Mungkin aku memang bodoh, menyakiti mereka yang tulus menyayangiku

Tapi setelah semua kesalahan dan kebodohan itu, aku tau kau akan datang, dan menjadi yang terakhir untukku

 

The Last Target

 

Table Fifteen Cafe, Hongdae, 11.00 pm

 

“Kau cantik sekali Hyera-ya..” seorang pria menyapa Shin Hyera saat ia berjalan melewati meja-meja penuh dengan pria yang tengah asyik merokok. Hyera hanya tersenyum sekilas pada pria itu lalu kembali berjalan menuju Sehun yang tengah memandangi cairan-cairan coklat kehitaman di hapadannya dengan wajah datar. Semua meja disana memang dipenuhi berbotol-botol wine impor mahal dengan berbagai gelas kristal di sekitarnya. Membuat Sehun membelalakan matanya kaget saat baru saja sampai ke tempat itu tadi.

 

“Kau belum minum satu gelas pun..” Hyera duduk di samping Sehun, menuangkan wine ke dalam gelas lalu meneguknya sampai habis sekaligus. Ia terus mengulangnya sampai botol itu kosong. Tiba-tiba Hani, Jin ah, dan Yoomi menghampiri meja mereka berdua. Untuk apalagi? Menggoda Sehun dan menjahili Hyera.

 

“Sehun-ah, ayo menari denganku..”

 

“Ini pertama kalinya kau datang ke pesta seperti ini kan?”

 

“Hyera cantik kan malam ini?” Hyera langsung mendelik tajam ke arah Hani. Pertanyaan macam apa itu? Memangnya mereka anak SMA yang sedang kencan? Kalimat-kalimat menjijikan dari sahabat-sahabat Hyera itu langsung terhenti ketika pasangan mereka masing-masing datang. Mereka semua pun pergi.

***

 

Oh Sehun’s house, 01.45 am

 

“Kau mabuk..” Sehun melepas seatbelt Hyera yang tengah tertidur. Hyera sangat mabuk. Ia bahkan harus memapah Hyera untuk sampai ke mobil tadi. Mereka kini tengah berada di rumah Sehun. Karena Hyera mabuk dan Sehun kesulitan menanyakan alamat rumah Hyera, jadi ia membawa Hyera ke rumahnya. Setidaknya walaupun seluruh keluarganya tidak ada di rumah, tapi ada banyak kamar tamu disana.
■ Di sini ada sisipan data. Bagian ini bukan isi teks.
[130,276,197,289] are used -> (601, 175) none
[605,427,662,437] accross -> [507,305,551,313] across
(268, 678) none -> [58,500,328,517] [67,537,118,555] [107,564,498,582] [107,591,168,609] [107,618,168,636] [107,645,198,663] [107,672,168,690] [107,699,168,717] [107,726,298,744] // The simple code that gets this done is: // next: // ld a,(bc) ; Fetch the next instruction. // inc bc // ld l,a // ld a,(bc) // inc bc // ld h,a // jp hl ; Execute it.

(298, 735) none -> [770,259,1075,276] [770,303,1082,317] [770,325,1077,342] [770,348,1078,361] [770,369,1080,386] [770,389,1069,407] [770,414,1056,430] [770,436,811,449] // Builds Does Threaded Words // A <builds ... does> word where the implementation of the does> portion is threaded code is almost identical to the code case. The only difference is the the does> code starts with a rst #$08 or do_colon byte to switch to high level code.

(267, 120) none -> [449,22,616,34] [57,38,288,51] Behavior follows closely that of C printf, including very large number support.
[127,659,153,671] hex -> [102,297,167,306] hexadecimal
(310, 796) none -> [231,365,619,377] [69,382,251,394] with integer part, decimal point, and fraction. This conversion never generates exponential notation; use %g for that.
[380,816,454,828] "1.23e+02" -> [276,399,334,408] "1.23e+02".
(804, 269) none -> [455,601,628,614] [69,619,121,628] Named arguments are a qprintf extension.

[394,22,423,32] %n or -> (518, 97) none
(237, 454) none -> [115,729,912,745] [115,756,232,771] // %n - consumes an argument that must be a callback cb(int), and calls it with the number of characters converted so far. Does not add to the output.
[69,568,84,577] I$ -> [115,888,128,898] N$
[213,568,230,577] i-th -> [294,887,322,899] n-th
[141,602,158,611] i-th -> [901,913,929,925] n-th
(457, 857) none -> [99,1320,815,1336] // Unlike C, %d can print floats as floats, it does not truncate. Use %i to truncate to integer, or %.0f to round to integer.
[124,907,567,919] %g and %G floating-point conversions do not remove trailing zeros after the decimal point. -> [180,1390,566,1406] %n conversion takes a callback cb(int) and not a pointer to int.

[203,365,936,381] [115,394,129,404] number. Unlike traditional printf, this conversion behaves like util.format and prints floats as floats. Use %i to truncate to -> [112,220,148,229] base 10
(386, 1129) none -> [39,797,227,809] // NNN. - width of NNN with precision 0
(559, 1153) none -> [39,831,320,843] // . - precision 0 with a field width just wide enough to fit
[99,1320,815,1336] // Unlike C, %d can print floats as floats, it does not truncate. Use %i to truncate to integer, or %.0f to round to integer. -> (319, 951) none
Ia memapah Hyera menuju kamar tamu, membaringkannya lalu menyelimutinya perlahan. Mereka pergi sebelum pesta berakhir. Sehun tak bisa membayangkan kalau mereka masih di sana dan Hyera masih saja meneguk wine-wine itu. Ia tak bisa membayangkan akan semabuk apa Hyera nantinya.

 

“Oh Sehun..” gumam Hyera tak jelas. Sehun menatapnya, mendekat pada Hyera lalu dengan tangan gemetar mencoba mengusap wajahnya lembut. Gadis ini.. berhasil membuatnya kacau akhir-akhir ini. Membuat pikirannya hanya fokus pada satu nama. Entahlah apa gadis benar-benar serius padanya atau tidak. Tapi ia menikmati setiap detik yang ia habiskan bersamanya. Setiap kekakuannya di hadapan gadis itu. Setiap tindakan gadis itu terhadapnya. Ia suka setiap hal itu terjadi.

 

“Oh Sehun..” gumam Hyera lagi. Kini ia terlihat tersenyum dalam tidurnya. Sehun ikut tersenyum, penasaran sendiri apa yang ada dalam mimpi gadis itu sampai-sampai ia tersenyum sambil memanggil namanya.

 

***

 

Oh Sehun’s house, 7.00 am

 

Sehun baru saja akan memeriksa keadaan Hyera saat Hyera keluar dari kamar mandi lengkap dengan memakai baju miliknya sambil mengeringkan rambutnya dengan handuk. Ia tersenyum ke arah Sehun, duduk di meja makan, menyimpan handuk di sampingnya lalu memulai sarapannya.

 

“Kau masih berdiri disana?” gumam Hyera dengan mulut penuh. Sehun dengan ragu duduk di hadapannya lalu mulai meminum orange juice-nya.

 

“Apa kau masih pusing?”

 

“Minuman seperti itu tak akan membuatku pusing, aku sudah sering minum alkohol..”

 

Hyera selesai makan. Ia menopang dagu dengan tanggannya, memandangi Sehun yang tengah makan sambil sesekali melirik ponselnya dengan wajah gelisah. Pria itu takut terlambat. Dasar anak rajin. Hyera tersenyum, heran sendiri dengan dirinya yang merasa objek di hadapannya itu sangatlah menarik. Entah sejak kapan.

 

“Hari ini ada kuliah pagi..”

 

“Aku akan datang siang. Jadi kau duluan saja..”

 

“Nanti kau-“

 

“Aku akan menelpon supirku untuk membawakan mobilku kesini..” Sehun hanya mengangguk mengerti. Ia berjalan menuju pintu utama, siap berangkat.

 

“Aku pergi dulu..” ucapnya kaku. Ini pertama kalinya ia melakukan hal seperti ini. Makan pagi bersama seorang gadis, diantar sampai pintu saat akan berangkat. Ini terlalu aneh untuknya. Dan bertambah aneh lagi saat Hyera menariknya berbalik lalu mengecup pipinya singkat.

 

“Selamat belajar, Sehunnie..”

 

***

 

A few days later, President University, 03.00 pm

 

“Ayo pulang..” Hyera menghampiri Sehun yang tengah membereskan buku-bukunya. Semua orang di ruangan itu menatap mereka intens, seakan mereka adalah objek utama yang wajib diperhatikan dengan seksama. Sehun hanya menatapnya sekilas lalu kembali pada pekerjaannya. Kesal, Hyera lalu dengan brutal memasukan buku-buku itu ke dalam tas Sehun lalu menariknya keluar ruangan.

 

“Aku mau jalan-jalan..”

 

“Aku yang tentukan..”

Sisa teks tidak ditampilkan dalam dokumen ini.